Agricultural Products: Import Duties

(asked on 14th December 2020) - View Source

Question to the Department for Environment, Food and Rural Affairs:

To ask the Secretary of State for Environment, Food and Rural Affairs, what assessment he has made of the potential effect on UK meat and dairy exporters of the implementation of tariffs on agri-food goods in the event of the UK reaching the end of the transition period without a deal on the future relationship with the EU.


Answered by
Victoria Prentis Portrait
Victoria Prentis
Attorney General
This question was answered on 23rd December 2020

The UK Government has always been clear that we seek a free trade agreement with the EU.

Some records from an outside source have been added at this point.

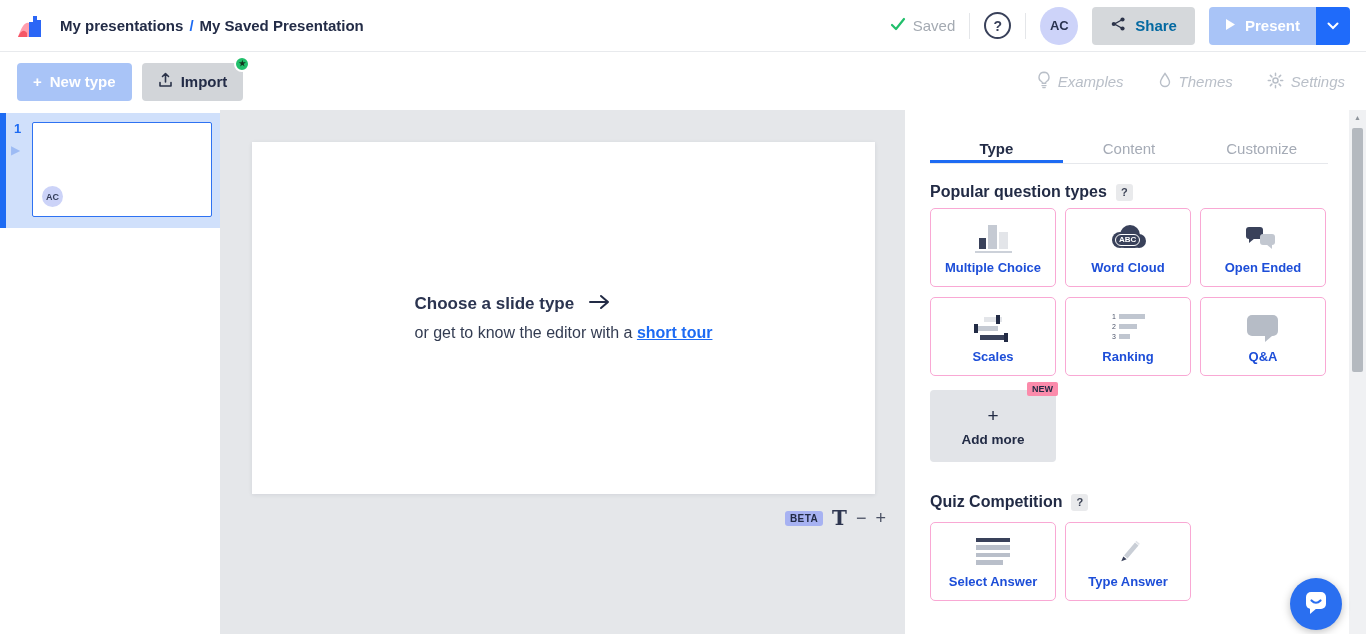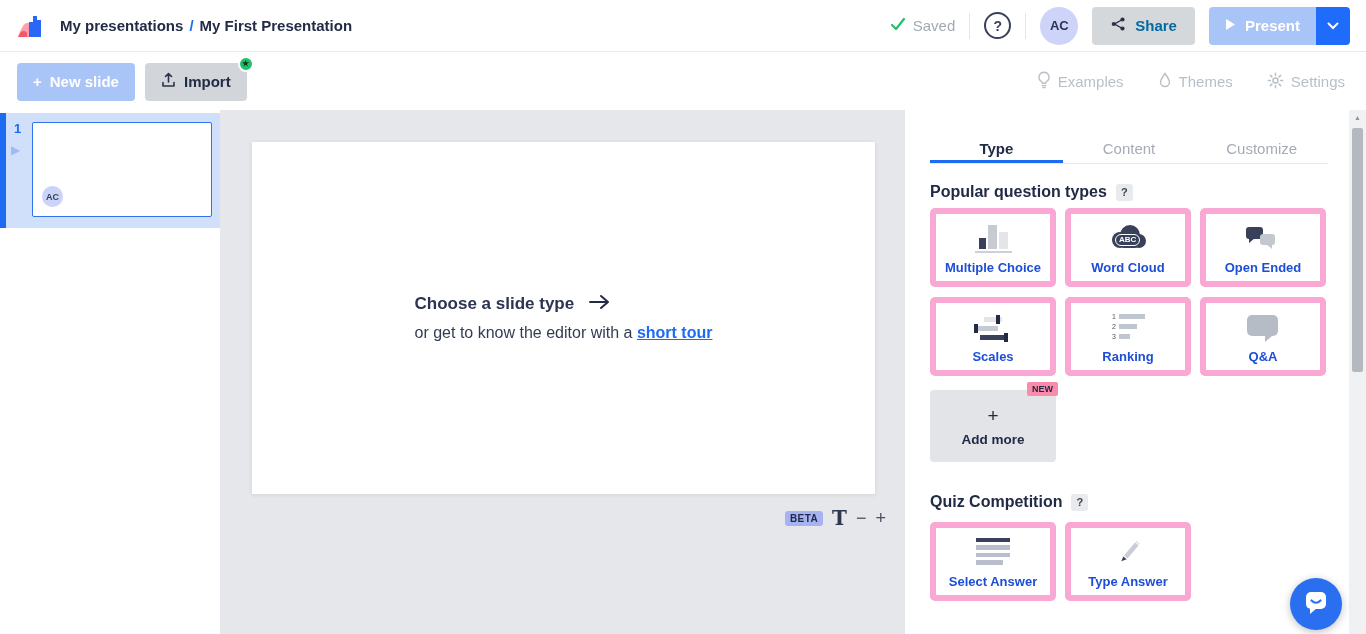"My First Presentation" span { text: First -> Saved }
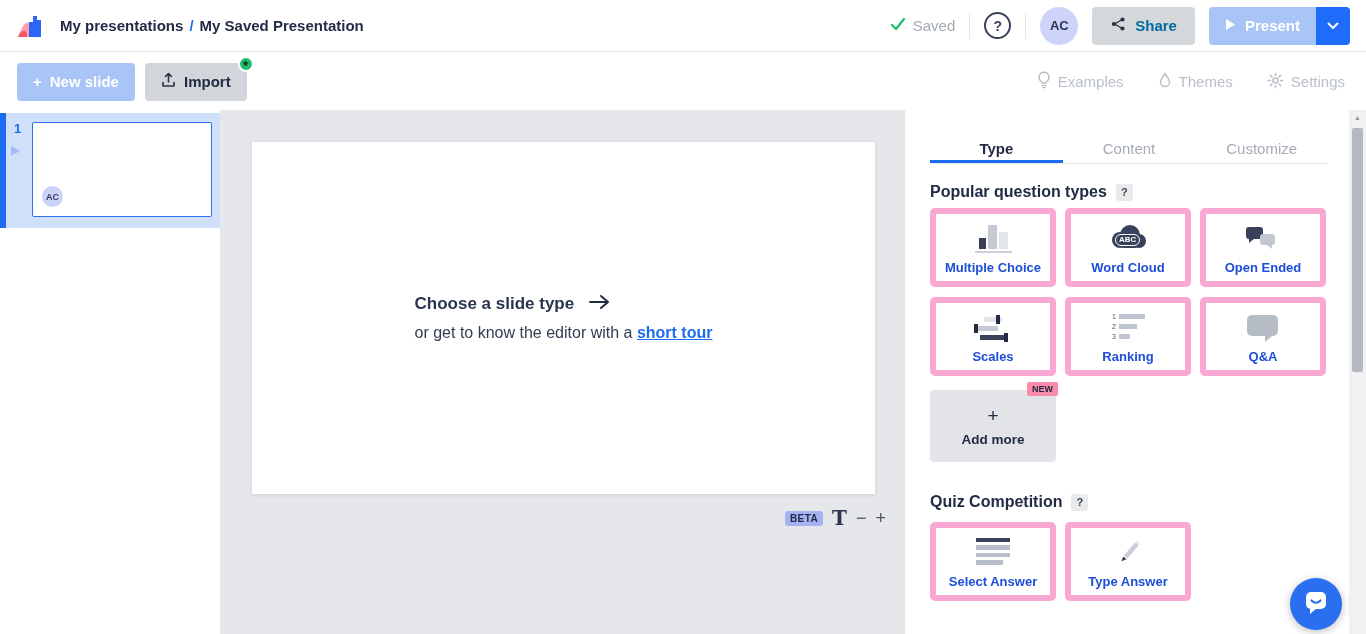"New slide" span { text: slide -> type }
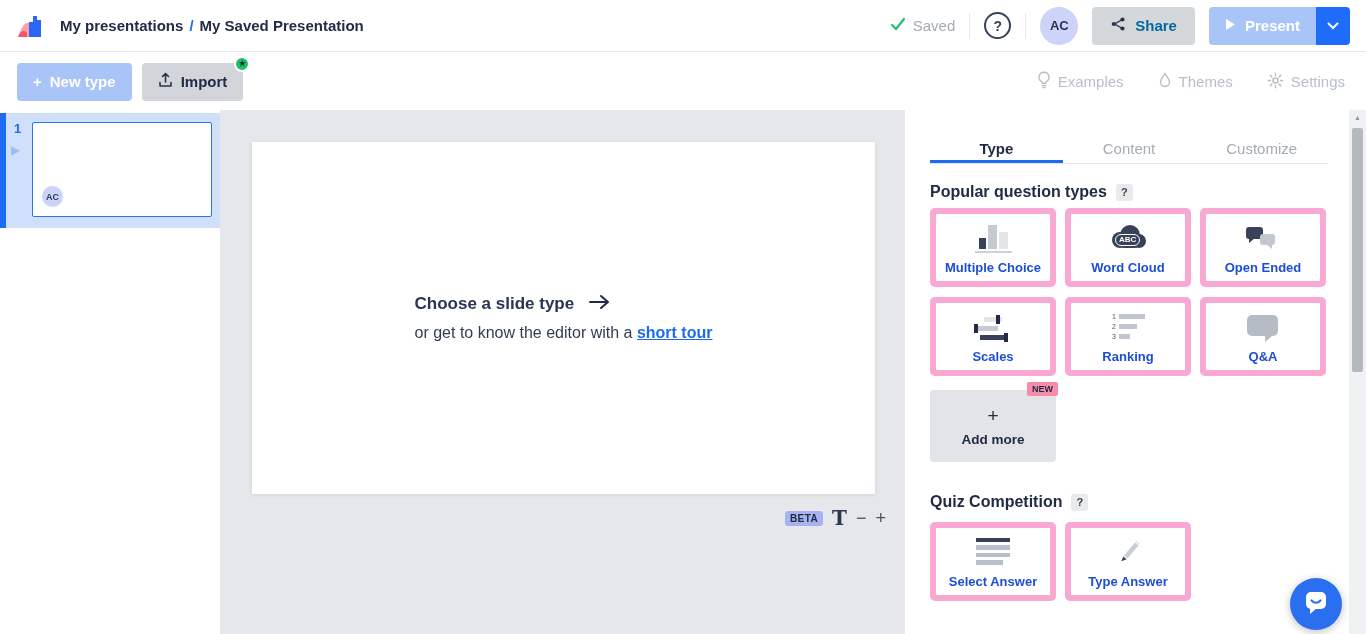"Examples" .toolbar-right { font-style: none -> italic }
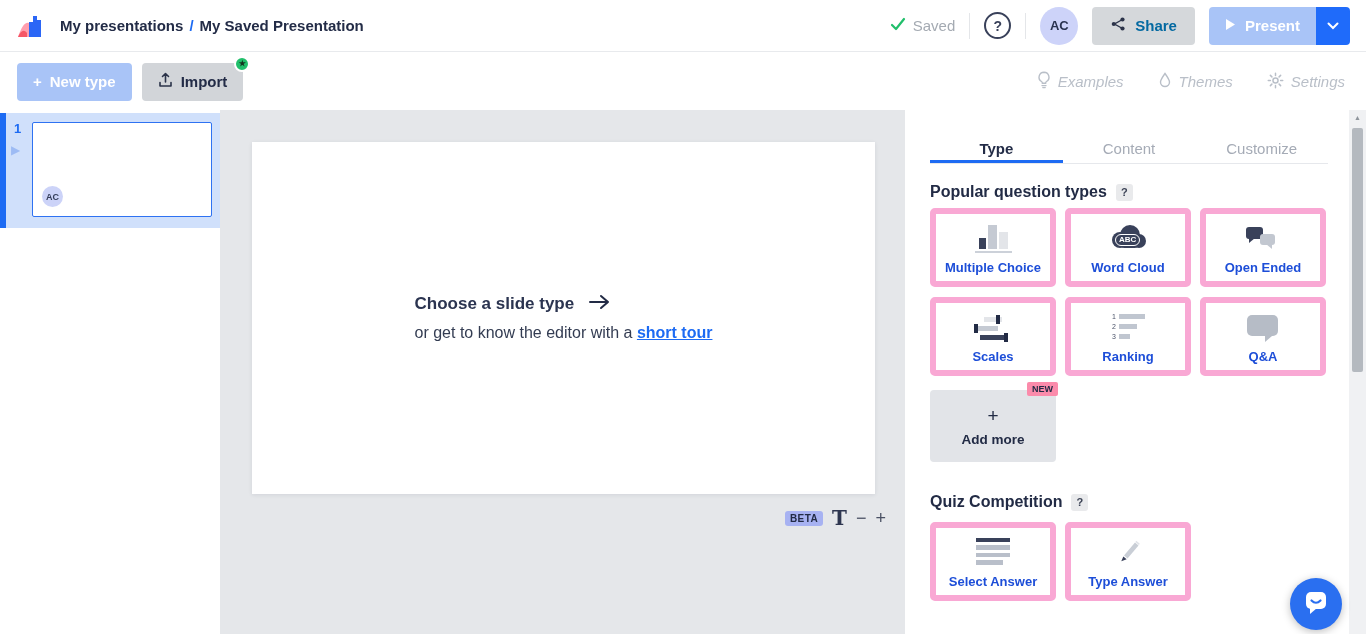"ABC" .type-card { border: 6px solid #f9a8d4 -> 1px solid #f9a8d4 }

At the end of 2020 the UK will transition to Most Favoured Nation (MFN) terms with all those nations that it does not have a free trade agreement with. The UK’s new MFN schedule, the UK Global Tariff has been designed to protect UK sensitive tariff lines and certain domestic industries, with tariffs retained for products such as pork, lamb, beef and poultry.

In a non-negotiated outcome implementing the UK’s tariff schedule will most likely mean that agricultural prices for our domestic producers will increase for many livestock sectors (such as beef, pork and poultry meat).

In making any decision on tariffs the Government must regard the five principles set out in the Taxation (Cross-border Trade) Act 2018 which includes the interests of producers and the desire to maintain and promote trade and productivity.

The Government will publish more detail of the economic analysis in the Tax Information and Impact Note in due course, as is standard practice to support tax policy decisions.